Mais avant toute chose, le héros de Cormac McCarthy est dévoré par la culpabilité de n’avoir pas su éviter la mort de sa jeune sœur, brillante mathématicienne psychologiquement et socialement inadaptée, qui s’est suicidée alors qu’elle n’avait qu’une vingtaine d’années. „Je crois qu’il y a des choses qu’on garde secrètes pour des raisons qui nous restent inconnues“, reconnaît Bobby Western, spécialiste du silence et de la rumination. C’est plus qu’un amour fraternel qui les liait l’un à l’autre. Un amour impossible. Le roman s’ouvre ainsi sur la découverte hallucinée du cadavre de la jeune femme qu’un chasseur trouve dans la neige et le froid d’une nuit de Noël. Il donne à voir ensuite, parallèlement à l’aventure de son frère, traqué et condamné à se transformer en fugitif, les visions qui ont accompagné la jeune femme lors des dernières années de son existence. Dans ces chapitres (formalisés par l’usage des italiques), tout un monde de personnages intrigants, dont une sorte de phoque, véritable chef d’orchestre de la fantasmagorie (baptisé Le Thalidomide Kid, du nom d’un médicament malfaisant de l’après-guerre), entoure Alicia Western, lui imposant des dialogues cocasses avec les projections de son moi dissonant. Manière à la fois géniale et déroutante de figurer cet autre monde, qui a aussi sa propre réalité. Au même titre que la fiction que tisse l’écrivain avec maestria.

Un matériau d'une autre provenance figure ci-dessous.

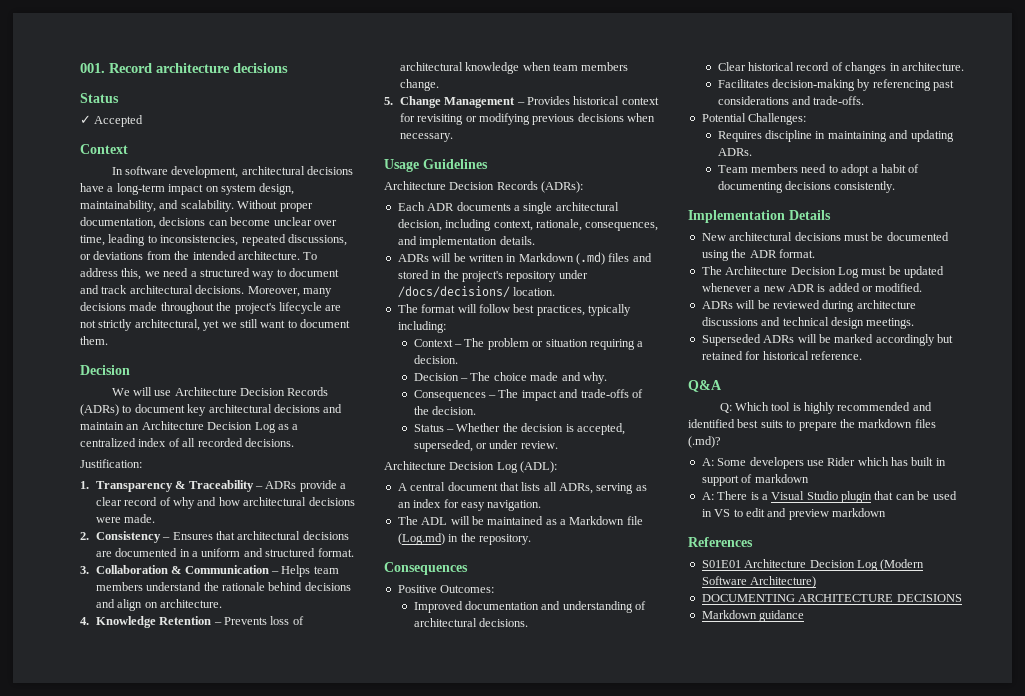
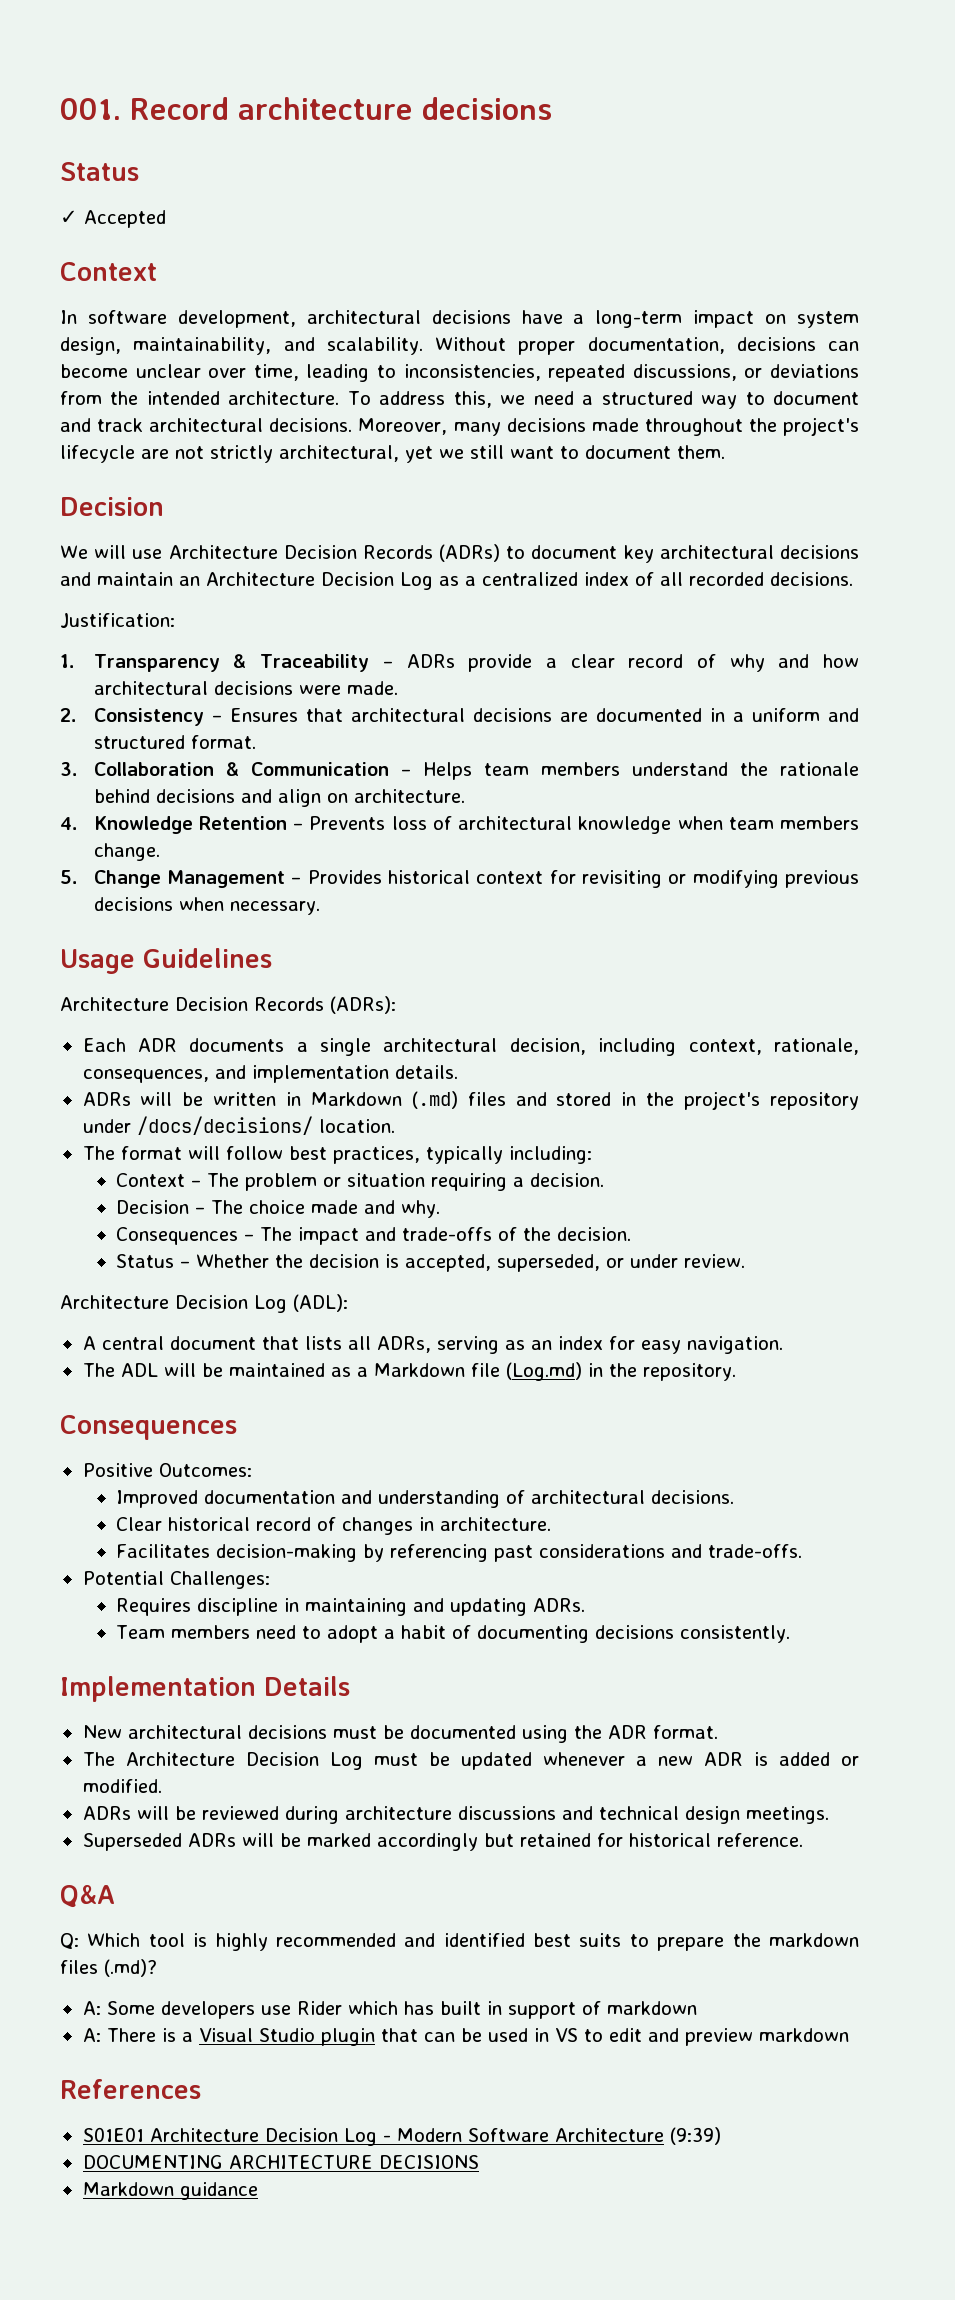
- S01E01 Architecture Decision Log (Modern Software Architecture)
+ S01E01 Architecture Decision Log - Modern Software Architecture (9:39)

Alternant avec ces scènes de conversations improbables, Bobby écrit sa route, croisant à de multiples reprises une faune de personnages décalés qui lui tiennent compagnie, échangent avec lui sur l’état avancé de la décrépitude du monde, dans un bar, un restaurant, toujours autour d’un verre ou d’un plat. Lui qui est aussi un ancien pilote de course – de même qu’un ancien candidat au titre de docteur en physique – a l’habitude des tours de piste qui s’enchaînent et ramènent constamment l’homme sur la ligne d’arrivée. Qui est aussi celle du départ. Désœuvré, il l’est: „Ce n’est pas seulement que je ne sais pas quoi faire. Je ne sais même pas quoi ne pas faire“, finit-il par avouer à l’un de ses interlocuteurs. Animées par la virtuosité de l’écriture de Cormac McCarthy (admirablement traduite), ses silences et ses conversations sont traversées par l’intensité du monde, la fragilité du vivant, la noirceur des profondeurs. Celles des hommes comme de la Terre. Au cœur du monde, du grand inconnu.